The final sonnet transposition from John Clare (thinking about the set of 14) (hub post)

On this blog I’ve documented ‘The English Strain’ project as work has progressed, through to its current third book, British Standards, and I've now [I'm updating this on 4th March 2021] finished my transpositions of the brilliant sonnets of John Clare, a sequence I shall entitle ‘Unthreading Clare’ or ‘Unth(reading) Clare’, if that doesn't seem too arch. I will also record here where poems from that ‘corona’ are published as a hub post. 

Hub Post

The 'Clare' poem ‘What a night’ appears as a film-poem (really one of my short weekly videos) on the Writers Kingston Online project: Pages: A lo-fi lockdown videopoem: An overdub of John Clare's sonnet 'What a night!' posted as part of Writers Kingston Online (

Hopefully, others will follow and you will be directed to them from here.

For your guide, the ‘books’ of ‘The English Strain’ are:

1. The English Strain (Shearsman, now published. See below.)

2. Bad Idea (Knives, Forks and Spoons, officially out April, but available now; also see below).

3. British Standards (work in progress, as of this posting)

There are two ways of looking at the project: as an account of the capering of Bo and Go and other clowns across the post-Brexit dogging site that newly independent ‘Bressex’ has become, or the subtler story of the English strain of the sonnet form. I hope I will send readers back or away to the ‘originals’. Part of my poems’ meaning has to lie in intersectional reading between one of Clare’s sonnets, say, and mine. That’s one role of the reader here, although general knowledge of transposition will be enough to see what’s going on. I’m not dismissing tradition; I’m invoking it. Book one is called The English Strain: the project begins with Petrarch, picking up the ‘Brexit’ theme in a number of sonnets of my own, until Milton, Wyatt, Surrey, Charlotte Smith and Elizabeth Barratt Browning, provide the frames for me to hang my boots on. 

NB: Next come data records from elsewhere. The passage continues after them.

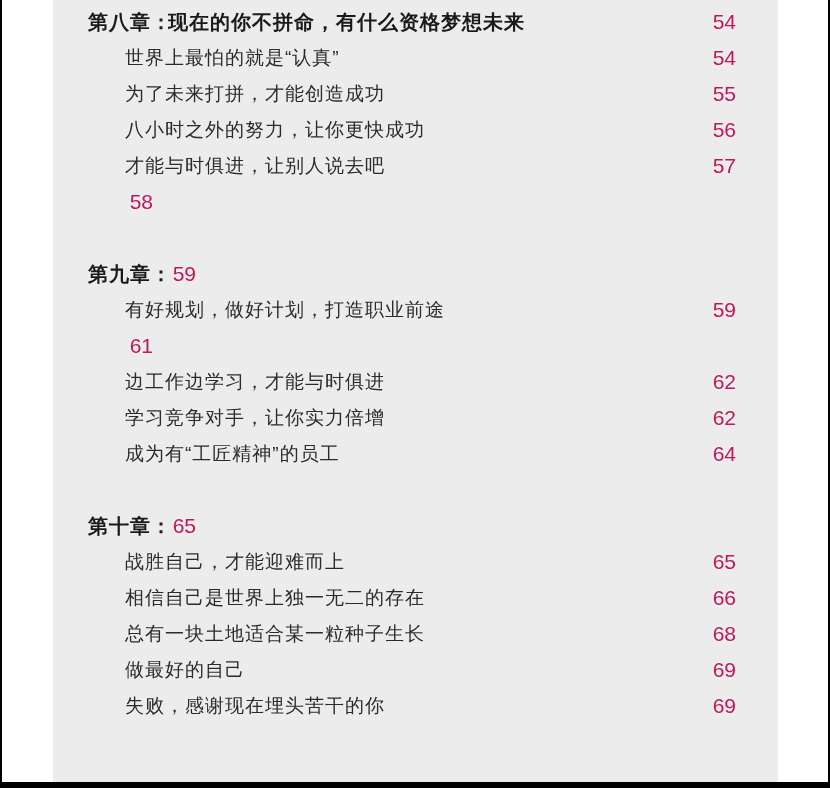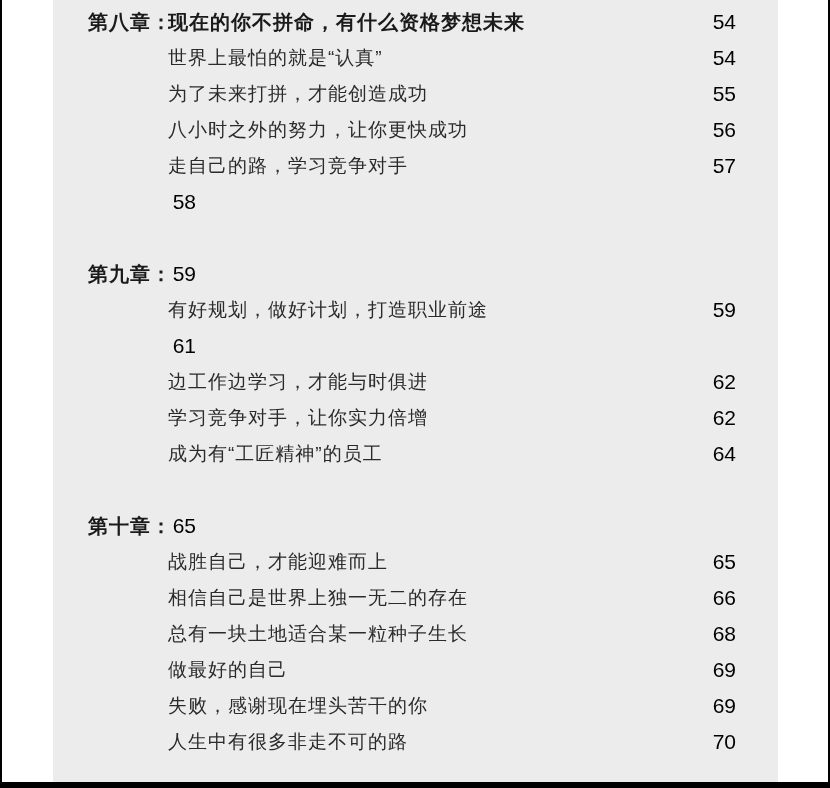--- a/index.html
+++ b/index.html
@@ -58,37 +58,37 @@
     font-size: 20px;
     color: #1a1a1a;
     letter-spacing: 1px;
   }
   .chapter-label {
     flex: 0 0 80px;
     width: 80px;
     white-space: nowrap;
   }
   .row-item {
-    padding-left: 115px;
+    padding-left: 72px;
     font-weight: 400;
     font-size: 19px;
     color: #2b2b2b;
     letter-spacing: 1px;
     gap: 8px;
   }
   .title {
     flex: 1 1 auto;
     white-space: nowrap;
     overflow: hidden;
   }
   .num {
     flex: 0 0 auto;
     font-weight: 400;
     font-size: 21px;
-    color: #000000;
+    color: #be185d;
     letter-spacing: 0;
     text-align: right;
     min-width: 28px;
   }
 </style>
 </head>
 <body>
 
 <div class="stage">
   <div class="frame-left"></div>
@@ -112,21 +112,21 @@
     <span class="title">为了未来打拼，才能创造成功</span>
     <span class="num">55</span>
   </div>
 
   <div class="row row-item">
     <span class="title">八小时之外的努力，让你更快成功</span>
     <span class="num">56</span>
   </div>
 
   <div class="row row-item">
-    <span class="title">走自己的路，学习竞争对手</span>
+    <span class="title">才能与时俱进，让别人说去吧</span>
     <span class="num">57</span>
   </div>
 
   <div class="row row-item">
     <span class="num">58</span>
   </div>
 </div>
   </div>
 
   <div class="toc-section">
@@ -185,20 +185,16 @@
   <div class="row row-item">
     <span class="title">做最好的自己</span>
     <span class="num">69</span>
   </div>
 
   <div class="row row-item">
     <span class="title">失败，感谢现在埋头苦干的你</span>
     <span class="num">69</span>
   </div>
 
-  <div class="row row-item">
-    <span class="title">人生中有很多非走不可的路</span>
-    <span class="num">70</span>
-  </div>
 </div>
   </div>
 </div>
 </div>
 
 </body></html>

This continues in book two, Bad Idea, though there I stick to Shakespeare’s contemporary Michael Drayton, a fine sonneteer. I’ve spent almost as long on this project as on Twentieth Century Blues.          

Here are two comprehensive posts to check out, the first that looks at Book One, The English Strain here (written before it gained its title!).

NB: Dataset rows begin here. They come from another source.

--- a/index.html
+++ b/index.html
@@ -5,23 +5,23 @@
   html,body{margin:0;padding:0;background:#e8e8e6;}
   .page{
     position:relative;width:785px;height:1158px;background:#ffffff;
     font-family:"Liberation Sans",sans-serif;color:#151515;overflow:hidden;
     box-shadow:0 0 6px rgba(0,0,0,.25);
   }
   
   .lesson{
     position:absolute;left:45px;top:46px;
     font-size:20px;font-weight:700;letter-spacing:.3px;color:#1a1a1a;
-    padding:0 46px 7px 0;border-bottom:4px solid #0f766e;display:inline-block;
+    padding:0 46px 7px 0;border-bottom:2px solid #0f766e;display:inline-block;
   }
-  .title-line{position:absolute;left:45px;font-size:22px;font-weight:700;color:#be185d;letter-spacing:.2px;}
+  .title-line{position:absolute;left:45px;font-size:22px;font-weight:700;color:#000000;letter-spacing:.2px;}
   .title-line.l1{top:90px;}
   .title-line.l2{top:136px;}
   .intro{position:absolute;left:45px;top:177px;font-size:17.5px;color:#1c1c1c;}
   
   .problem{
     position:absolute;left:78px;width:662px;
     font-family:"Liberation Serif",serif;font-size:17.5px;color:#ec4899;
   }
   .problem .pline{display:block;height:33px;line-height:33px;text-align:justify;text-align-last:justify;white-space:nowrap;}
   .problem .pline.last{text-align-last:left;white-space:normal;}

There’s another post on Book Two, Bad Idea here . (The final part of Bad Idea is slightly different; called ‘Idea’s Mirror’; that’s described here: ).

I am delighted to say that Book One, The English Strain is available from Shearsman; see here:


I am also delighted to say that Book Two, Bad Idea is available from Knives Forks and Spoons, so you may buy it HERE and NOW:


Back to (or onto) Book Three - and my responses to John Clare as an important part of it.

‘Unth(reading) Clare’ poem 14, the final one, is currently unpublished (It was here for a little while.) . It was another mad one, where Clare becomes an anti-vaxxer (through insanity), but it is faithful to Clare’s tenderly-observed poem about the gypsy camp in Epping forest near the asylum. Here’s Clare’s poem, and a link to Carol Rumens account of the poem.

Poem of the week: The Gipsy Camp | John Clare | The Guardian

The Gipsy Camp 

The snow falls deep; the Forest lies alone:
The boy goes hasty for his load of brakes,
Then thinks upon the fire and hurries back;
The Gipsy knocks his hands and tucks them up,
And seeks his squalid camp, half hid in snow,
Beneath the oak, which breaks away the wind,
And bushes close, with snow like hovel warm:
There stinking mutton roasts upon the coals,
And the half roasted dog squats close and rubs,
Then feels the heat too strong and goes aloof;
He watches well, but none a bit can spare,
And vainly waits the morsel thrown away:
’Tis thus they live – a picture to the place;
A quiet, pilfering, unprotected race.

These 'mad' sonnets at the end of 'Unth(reading) Clare' I've called the 'Don Juan Sonnets', which will be explained a little later. It ends with the conspiracy theory line: 'Bill Gates pilfers profit from my Don Juan' , an allusion to the ridiculous notion that a microchip is included in every vaccine.  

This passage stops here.